Ce sont quelques-unes des priorités de Nathalie Drach-Temam, présidente de Sorbonne Université, qui s’exprime lors d’un entretien à News Tank, le 28/10/2022.

Élue en février 2021, elle revient sur sa vision et sa pratique de la gouvernance : équipe resserrée de vice-présidents, travail de l’administration pour homogénéiser les pratiques et simplifier les procédures, rendez-vous réguliers avec les syndicats et transparence accrue. 

Interrogée sur la fusion UMPC-Paris 4, elle déclare : « Le projet sur lequel j’ai été élue est de mettre en place une université intégrée, de poursuivre la construction avec une vision et une identité communes. Nos diversités en recherche et en formation sont des atouts, il y a des spécificités fortes dans nos trois facultés. Mais il ne doit pas y en avoir sur l’administration ni sur le fonctionnement. »

« Notre ambition reste de soutenir la recherche fondamentale au cœur des disciplines comme aux interfaces, et d’encourager le dialogue entre les arts, la culture, les sciences, l’ingénierie, les lettres, les langues, la médecine et la société. Ce que nous portons c’est de remettre la science au cœur du débat démocratique, placer la connaissance au service de l’action », déclare-t-elle.


« La mise en place d’une équipe de VP resserrée »

La fusion de l’UPMC Université Pierre et Marie Curie et de Paris 4 au 01/01/2018 est-elle derrière vous ?  

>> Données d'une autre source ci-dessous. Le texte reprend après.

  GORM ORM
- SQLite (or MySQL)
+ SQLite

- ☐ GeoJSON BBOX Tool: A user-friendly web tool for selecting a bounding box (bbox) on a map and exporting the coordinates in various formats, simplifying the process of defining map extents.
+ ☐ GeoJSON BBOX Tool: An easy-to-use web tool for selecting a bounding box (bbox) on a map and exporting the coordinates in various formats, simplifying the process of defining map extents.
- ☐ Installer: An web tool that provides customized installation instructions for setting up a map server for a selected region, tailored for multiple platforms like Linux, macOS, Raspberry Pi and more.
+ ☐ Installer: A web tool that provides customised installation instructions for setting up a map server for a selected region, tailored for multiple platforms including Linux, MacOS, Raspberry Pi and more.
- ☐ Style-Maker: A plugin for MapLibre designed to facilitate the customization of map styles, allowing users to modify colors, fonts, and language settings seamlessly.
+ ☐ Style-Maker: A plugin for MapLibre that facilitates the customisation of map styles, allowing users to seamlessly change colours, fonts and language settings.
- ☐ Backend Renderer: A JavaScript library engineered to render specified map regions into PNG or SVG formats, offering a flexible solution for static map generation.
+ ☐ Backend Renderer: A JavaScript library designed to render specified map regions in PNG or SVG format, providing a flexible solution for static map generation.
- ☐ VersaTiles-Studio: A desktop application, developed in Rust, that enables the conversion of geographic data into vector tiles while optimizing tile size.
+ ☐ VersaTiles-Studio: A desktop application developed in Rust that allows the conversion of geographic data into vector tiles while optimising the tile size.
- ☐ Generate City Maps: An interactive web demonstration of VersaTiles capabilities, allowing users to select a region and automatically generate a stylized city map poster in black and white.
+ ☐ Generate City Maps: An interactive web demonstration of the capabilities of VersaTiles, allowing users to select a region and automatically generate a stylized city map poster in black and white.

Le projet sur lequel j’ai été élue est de mettre en place une université intégrée, de poursuivre la construction avec une vision et une identité communes.

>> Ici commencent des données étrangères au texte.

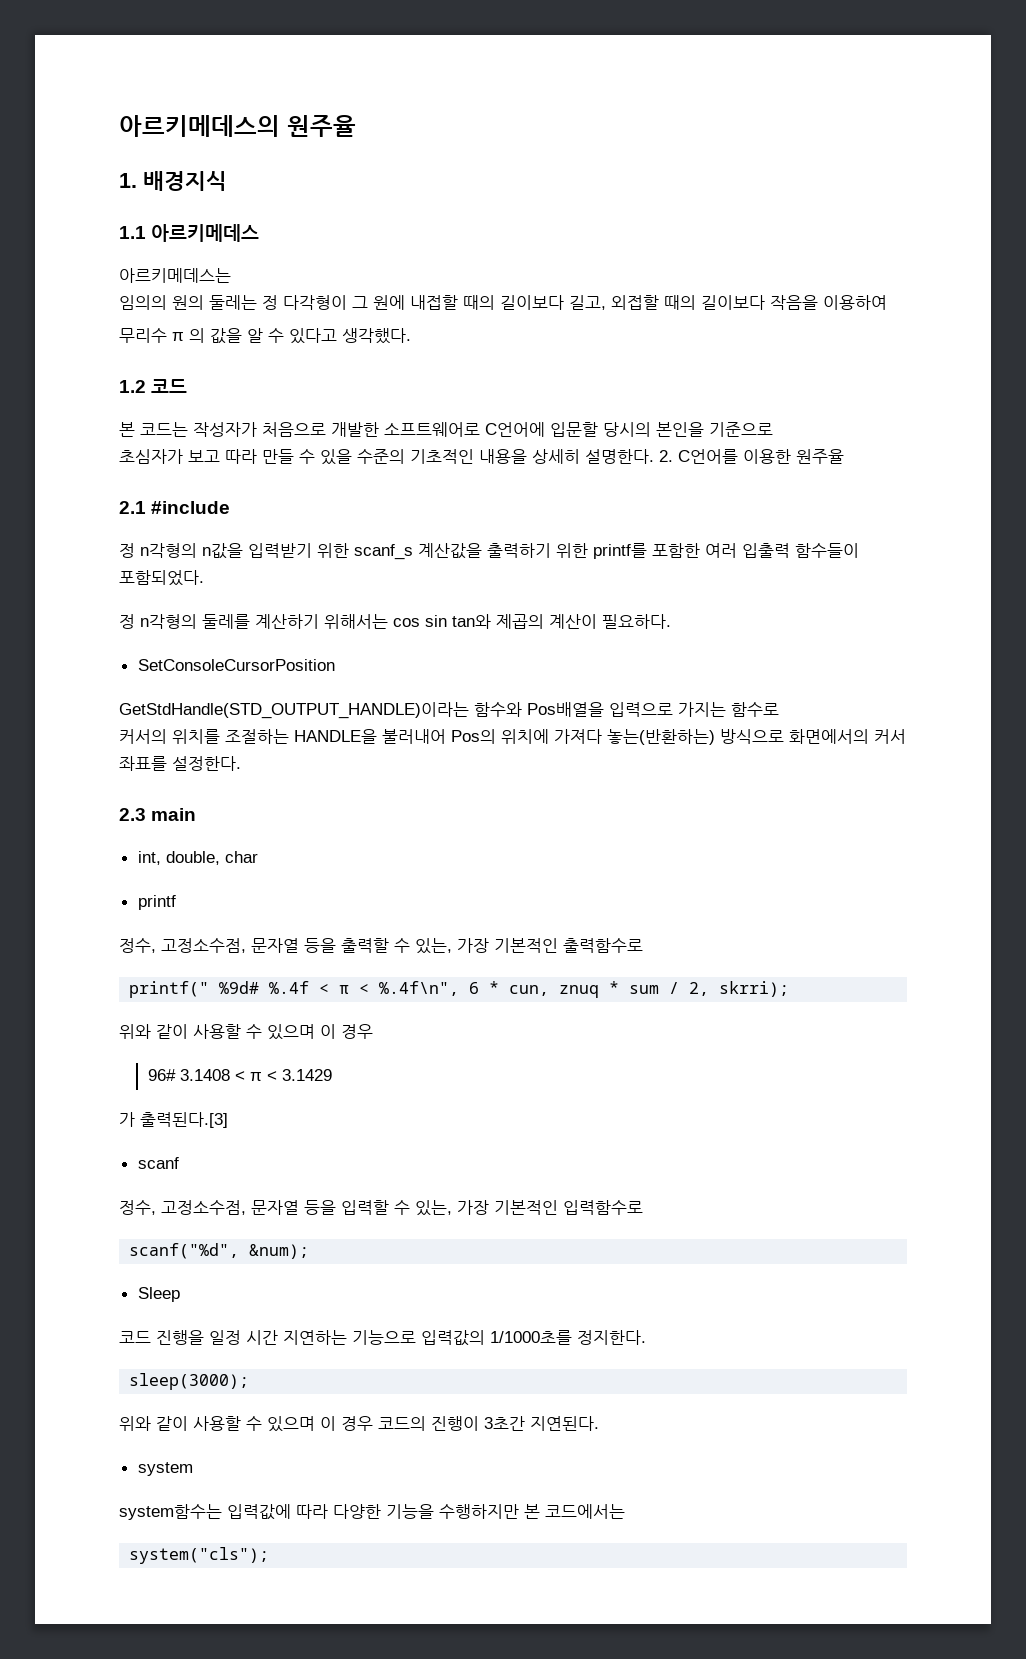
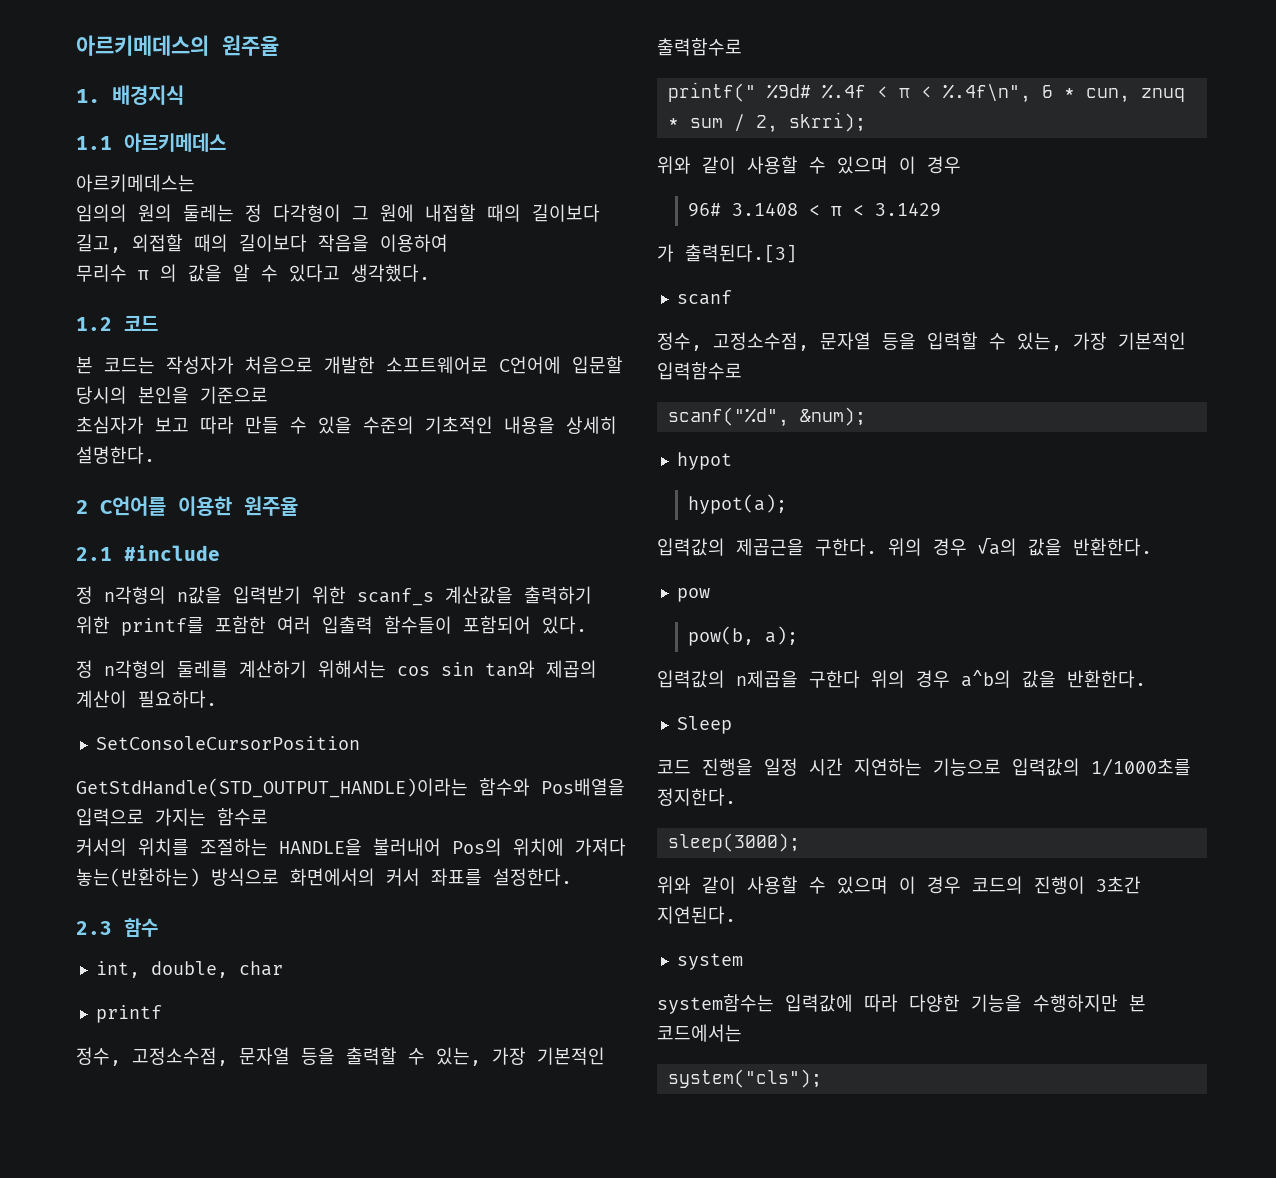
- 초심자가 보고 따라 만들 수 있을 수준의 기초적인 내용을 상세히 설명한다. 2. C언어를 이용한 원주율
+ 초심자가 보고 따라 만들 수 있을 수준의 기초적인 내용을 상세히 설명한다.
+ 2 C언어를 이용한 원주율
- 정 n각형의 n값을 입력받기 위한 scanf_s 계산값을 출력하기 위한 printf를 포함한 여러 입출력 함수들이 포함되었다.
+ 정 n각형의 n값을 입력받기 위한 scanf_s 계산값을 출력하기 위한 printf를 포함한 여러 입출력 함수들이 포함되어 있다.
- 2.3 main
+ 2.3 함수
+ hypot
+ hypot(a);
+ 입력값의 제곱근을 구한다. 위의 경우 √a의 값을 반환한다.
+ pow
+ pow(b, a);
+ 입력값의 n제곱을 구한다 위의 경우 a^b의 값을 반환한다.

Sur le plan du fonctionnement administratif, un travail considérable sur l’harmonisation, la simplification, est porté par l’équipe de direction générale. Nous devons parvenir à cette harmonisation pour des questions d’équité RH quelle que soit la structure d’origine des personnels, mais aussi pour homogénéiser les pratiques et outils de travail pour piloter notre université.  

Nos diversités en recherche et en formation sont des atouts, il y a des spécificités fortes dans nos trois facultés. Mais il ne doit pas y en avoir sur l’administration ni sur le fonctionnement. Nous devons avoir une politique RH unique et les étudiants sont des étudiants de Sorbonne Université, avec un agenda culturel et des services identiques pour tous. 

Concrètement, comme se traduit la mise en place de l’université intégrée que vous souhaitez ? 

Sur l’aspect scientifique et l’intérêt de ce regroupement, nous avons prouvé, avec nos instituts et initiatives, que la pluridisciplinarité est un atout. 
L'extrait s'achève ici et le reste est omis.